Using Metagenome derived abundances as weights for NBC


I recently read the paper "Species abundance information improves sequence taxonomy classification accuracy" and found the QIIME2 clawback implementation. However, instead of using weights provided from readytowear, I wanted to use abundance estimates from metagenomic data to improve the 16S classifier.

I.E My estimates might be Species A: 60%, B: 20%, C:20% and the remaining species (D-Z) would be 0%.

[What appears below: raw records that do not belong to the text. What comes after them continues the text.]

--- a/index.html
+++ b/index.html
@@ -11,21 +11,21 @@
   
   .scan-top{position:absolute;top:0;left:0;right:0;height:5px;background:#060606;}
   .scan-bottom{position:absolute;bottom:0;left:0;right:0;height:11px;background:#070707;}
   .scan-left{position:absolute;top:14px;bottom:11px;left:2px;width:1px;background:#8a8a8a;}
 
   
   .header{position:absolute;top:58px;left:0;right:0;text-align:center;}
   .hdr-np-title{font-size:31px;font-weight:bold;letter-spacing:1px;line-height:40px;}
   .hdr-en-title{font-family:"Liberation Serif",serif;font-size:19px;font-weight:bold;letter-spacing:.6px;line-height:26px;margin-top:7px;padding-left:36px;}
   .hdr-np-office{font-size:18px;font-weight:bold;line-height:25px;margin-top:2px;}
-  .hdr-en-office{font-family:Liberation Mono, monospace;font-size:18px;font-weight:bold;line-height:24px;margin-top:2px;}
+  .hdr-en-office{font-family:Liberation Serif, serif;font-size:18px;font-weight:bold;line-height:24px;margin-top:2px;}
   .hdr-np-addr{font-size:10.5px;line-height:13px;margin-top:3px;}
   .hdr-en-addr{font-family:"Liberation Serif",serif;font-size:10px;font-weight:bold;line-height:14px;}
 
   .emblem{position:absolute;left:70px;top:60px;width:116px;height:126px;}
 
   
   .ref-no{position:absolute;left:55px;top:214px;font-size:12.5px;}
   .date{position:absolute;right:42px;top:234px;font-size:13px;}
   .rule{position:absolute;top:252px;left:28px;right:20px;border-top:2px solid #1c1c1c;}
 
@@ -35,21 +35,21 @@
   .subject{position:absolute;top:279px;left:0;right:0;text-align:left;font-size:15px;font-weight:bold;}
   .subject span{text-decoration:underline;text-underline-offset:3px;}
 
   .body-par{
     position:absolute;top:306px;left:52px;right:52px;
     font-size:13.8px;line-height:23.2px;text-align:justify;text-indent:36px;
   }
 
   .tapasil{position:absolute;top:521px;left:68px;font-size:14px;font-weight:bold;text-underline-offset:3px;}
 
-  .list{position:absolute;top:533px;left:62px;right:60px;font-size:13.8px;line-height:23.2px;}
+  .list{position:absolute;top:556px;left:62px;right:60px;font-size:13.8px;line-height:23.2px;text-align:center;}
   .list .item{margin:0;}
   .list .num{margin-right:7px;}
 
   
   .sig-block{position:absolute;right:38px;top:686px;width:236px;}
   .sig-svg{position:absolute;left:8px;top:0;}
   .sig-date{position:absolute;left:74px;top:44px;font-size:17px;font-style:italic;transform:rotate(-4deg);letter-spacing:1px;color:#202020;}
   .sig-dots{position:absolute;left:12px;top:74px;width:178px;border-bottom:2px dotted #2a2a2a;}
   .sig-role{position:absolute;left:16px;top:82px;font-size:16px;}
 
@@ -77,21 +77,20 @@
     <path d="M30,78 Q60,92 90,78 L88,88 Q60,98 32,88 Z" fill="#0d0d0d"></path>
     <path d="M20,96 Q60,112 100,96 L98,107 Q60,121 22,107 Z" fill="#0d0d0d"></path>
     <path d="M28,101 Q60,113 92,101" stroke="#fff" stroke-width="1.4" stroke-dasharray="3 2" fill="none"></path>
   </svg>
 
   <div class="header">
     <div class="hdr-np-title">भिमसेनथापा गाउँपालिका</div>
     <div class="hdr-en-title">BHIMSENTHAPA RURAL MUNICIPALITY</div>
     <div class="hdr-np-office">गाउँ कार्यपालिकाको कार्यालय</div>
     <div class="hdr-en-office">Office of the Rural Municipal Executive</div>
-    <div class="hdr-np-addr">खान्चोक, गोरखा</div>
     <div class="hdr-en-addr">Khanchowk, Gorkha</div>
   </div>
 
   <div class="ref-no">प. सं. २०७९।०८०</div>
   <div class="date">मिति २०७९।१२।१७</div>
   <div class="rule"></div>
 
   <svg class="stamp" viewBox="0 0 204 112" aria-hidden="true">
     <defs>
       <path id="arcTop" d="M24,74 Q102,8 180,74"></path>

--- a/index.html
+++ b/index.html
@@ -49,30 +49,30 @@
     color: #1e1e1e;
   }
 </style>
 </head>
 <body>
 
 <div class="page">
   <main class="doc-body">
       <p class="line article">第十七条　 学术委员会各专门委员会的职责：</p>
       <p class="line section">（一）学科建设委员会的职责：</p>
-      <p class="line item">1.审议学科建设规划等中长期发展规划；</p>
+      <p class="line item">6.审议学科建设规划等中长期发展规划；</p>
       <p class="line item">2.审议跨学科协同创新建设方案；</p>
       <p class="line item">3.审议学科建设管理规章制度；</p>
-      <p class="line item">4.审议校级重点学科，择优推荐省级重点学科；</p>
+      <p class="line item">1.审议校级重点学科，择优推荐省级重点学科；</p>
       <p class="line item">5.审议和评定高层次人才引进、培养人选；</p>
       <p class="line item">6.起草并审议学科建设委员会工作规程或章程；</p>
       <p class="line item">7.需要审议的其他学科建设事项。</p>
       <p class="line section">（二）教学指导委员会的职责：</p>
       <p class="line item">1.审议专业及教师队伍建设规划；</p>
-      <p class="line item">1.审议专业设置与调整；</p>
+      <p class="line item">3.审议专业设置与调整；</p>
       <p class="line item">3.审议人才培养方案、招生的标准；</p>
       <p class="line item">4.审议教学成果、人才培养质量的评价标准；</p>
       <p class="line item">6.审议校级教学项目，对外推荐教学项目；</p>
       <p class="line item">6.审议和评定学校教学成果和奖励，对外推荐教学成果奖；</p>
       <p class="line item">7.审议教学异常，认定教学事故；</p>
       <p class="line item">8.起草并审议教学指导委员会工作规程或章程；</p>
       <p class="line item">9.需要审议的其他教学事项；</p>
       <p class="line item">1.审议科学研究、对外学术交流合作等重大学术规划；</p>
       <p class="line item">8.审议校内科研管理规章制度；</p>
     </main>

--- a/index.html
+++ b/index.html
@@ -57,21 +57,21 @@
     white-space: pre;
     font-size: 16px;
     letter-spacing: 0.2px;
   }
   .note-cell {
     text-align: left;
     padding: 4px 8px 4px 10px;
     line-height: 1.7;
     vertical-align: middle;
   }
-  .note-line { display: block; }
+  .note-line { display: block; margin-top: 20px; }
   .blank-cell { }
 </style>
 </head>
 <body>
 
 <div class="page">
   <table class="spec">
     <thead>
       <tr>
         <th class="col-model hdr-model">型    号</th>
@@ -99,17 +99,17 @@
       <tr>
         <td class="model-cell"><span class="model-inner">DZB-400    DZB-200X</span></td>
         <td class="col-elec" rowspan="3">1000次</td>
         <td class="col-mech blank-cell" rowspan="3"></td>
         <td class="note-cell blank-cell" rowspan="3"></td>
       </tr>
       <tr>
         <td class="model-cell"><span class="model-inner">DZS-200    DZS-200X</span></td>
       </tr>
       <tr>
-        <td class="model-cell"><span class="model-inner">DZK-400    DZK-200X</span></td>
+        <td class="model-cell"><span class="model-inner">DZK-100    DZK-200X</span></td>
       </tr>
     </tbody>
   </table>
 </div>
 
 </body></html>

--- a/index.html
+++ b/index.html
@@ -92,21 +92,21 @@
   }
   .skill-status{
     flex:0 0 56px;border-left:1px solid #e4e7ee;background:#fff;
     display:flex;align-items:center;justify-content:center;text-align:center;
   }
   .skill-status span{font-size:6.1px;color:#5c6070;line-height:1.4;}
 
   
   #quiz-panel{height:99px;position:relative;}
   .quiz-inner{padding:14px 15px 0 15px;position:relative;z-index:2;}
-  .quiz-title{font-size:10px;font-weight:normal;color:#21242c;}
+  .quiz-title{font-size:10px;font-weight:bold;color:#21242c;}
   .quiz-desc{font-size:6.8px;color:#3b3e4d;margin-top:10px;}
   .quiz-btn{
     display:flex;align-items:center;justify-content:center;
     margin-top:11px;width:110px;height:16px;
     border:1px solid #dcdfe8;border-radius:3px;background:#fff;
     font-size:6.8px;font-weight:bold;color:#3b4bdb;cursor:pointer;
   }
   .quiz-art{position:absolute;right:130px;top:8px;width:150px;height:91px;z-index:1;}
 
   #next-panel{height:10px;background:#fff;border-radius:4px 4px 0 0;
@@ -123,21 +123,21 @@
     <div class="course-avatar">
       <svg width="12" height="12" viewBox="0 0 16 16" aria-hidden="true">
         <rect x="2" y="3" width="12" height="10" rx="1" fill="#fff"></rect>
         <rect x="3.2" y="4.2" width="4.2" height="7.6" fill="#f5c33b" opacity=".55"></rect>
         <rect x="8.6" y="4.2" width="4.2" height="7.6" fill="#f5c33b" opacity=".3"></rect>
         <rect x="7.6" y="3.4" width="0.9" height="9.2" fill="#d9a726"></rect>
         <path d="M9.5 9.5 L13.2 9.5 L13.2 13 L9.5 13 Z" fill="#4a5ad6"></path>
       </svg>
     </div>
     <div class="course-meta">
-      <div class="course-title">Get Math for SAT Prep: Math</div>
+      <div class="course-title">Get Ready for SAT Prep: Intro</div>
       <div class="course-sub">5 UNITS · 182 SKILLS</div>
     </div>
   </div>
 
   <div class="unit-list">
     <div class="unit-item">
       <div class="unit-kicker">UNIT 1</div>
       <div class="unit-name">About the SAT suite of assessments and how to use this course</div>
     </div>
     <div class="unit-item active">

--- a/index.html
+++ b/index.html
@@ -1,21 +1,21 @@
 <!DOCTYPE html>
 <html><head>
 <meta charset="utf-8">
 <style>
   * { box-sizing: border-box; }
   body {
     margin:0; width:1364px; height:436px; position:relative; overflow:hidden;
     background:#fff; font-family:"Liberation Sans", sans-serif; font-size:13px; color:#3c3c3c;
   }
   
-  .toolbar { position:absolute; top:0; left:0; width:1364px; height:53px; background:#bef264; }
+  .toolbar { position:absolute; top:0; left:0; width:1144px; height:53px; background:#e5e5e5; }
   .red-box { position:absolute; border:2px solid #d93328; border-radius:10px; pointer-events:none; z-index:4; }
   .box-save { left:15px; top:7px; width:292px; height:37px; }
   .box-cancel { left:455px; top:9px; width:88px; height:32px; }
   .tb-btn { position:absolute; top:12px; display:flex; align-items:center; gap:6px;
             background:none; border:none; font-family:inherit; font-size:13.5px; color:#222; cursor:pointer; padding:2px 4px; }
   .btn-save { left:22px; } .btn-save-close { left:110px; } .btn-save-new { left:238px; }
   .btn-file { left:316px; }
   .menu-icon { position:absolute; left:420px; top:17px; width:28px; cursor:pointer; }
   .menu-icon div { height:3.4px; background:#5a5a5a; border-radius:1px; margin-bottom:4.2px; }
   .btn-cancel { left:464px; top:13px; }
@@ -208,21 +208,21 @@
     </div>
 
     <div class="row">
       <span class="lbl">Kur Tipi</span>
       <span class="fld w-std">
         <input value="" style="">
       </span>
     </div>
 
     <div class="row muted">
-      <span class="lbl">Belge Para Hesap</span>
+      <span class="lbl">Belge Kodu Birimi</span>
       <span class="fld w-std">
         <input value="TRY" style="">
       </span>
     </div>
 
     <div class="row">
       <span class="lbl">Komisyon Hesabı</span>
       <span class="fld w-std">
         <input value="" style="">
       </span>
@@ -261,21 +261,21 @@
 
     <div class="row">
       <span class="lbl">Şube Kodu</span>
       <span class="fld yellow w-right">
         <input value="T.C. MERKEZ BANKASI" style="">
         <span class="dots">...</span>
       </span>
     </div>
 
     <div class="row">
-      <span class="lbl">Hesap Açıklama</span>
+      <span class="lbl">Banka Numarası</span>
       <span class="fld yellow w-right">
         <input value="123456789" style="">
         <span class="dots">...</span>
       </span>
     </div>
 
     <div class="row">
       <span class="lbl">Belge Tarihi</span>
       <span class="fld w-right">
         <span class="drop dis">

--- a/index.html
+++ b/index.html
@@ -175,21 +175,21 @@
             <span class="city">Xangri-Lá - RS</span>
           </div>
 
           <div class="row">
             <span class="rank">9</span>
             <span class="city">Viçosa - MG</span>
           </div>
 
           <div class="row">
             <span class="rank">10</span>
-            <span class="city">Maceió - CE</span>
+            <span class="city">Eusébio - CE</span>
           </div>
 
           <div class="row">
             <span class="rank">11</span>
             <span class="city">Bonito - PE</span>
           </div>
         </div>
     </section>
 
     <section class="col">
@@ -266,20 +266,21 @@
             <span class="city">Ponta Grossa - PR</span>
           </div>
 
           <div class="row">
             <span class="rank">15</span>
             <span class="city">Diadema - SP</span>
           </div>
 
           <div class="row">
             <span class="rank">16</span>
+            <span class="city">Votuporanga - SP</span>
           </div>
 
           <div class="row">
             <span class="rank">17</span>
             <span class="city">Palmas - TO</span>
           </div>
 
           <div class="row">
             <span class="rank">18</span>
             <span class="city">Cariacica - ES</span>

How would I go about implementing this?


Hi @Microbiome_analyzer ,
Good question. We actually tested this in the paper (creating weights based on shotgun data) and we saw minimal improvements (see supplemental results), mostly because:

  1. depending on the method used, shotgun often does not yield better/deeper taxonomic classifications. Doing this using MAGs would be best (e.g., to get full 16S assemblies or similar).
  2. because shotgun methods have their own different biases from amplicon data, so the species abundances can be different depending on the methods used (e.g., whether read mapping counts are corrected by genome size etc)... this makes the weights poorly fit without a good bit of effort.
  3. depending on the methods/databases used, shotgun may use different taxonomic nomenclature. The taxonomies must align for generating weights

All code used in that paper is linked in that paper so you can checkout the github repo to see exactly how everything was done... the shotgun notebook is rather long and would be challenging to adapt (as it is rather specific to the taxonomy and database used there). I plan to revisit this some day soon to make a more generalizable implementation that others could use.

But to answer your question directly:

  1. perform taxonomic classification of shotgun data using your database of choice
  2. run through the clawback tutorial to generate weights from those data
  3. train a 16S classifier using the same exact database, and those weights

those steps would be "easy" but then the output should be compared vs. standard classification and ideally validated by use of a ground-truth to see how trustworthy the shotgun weights are.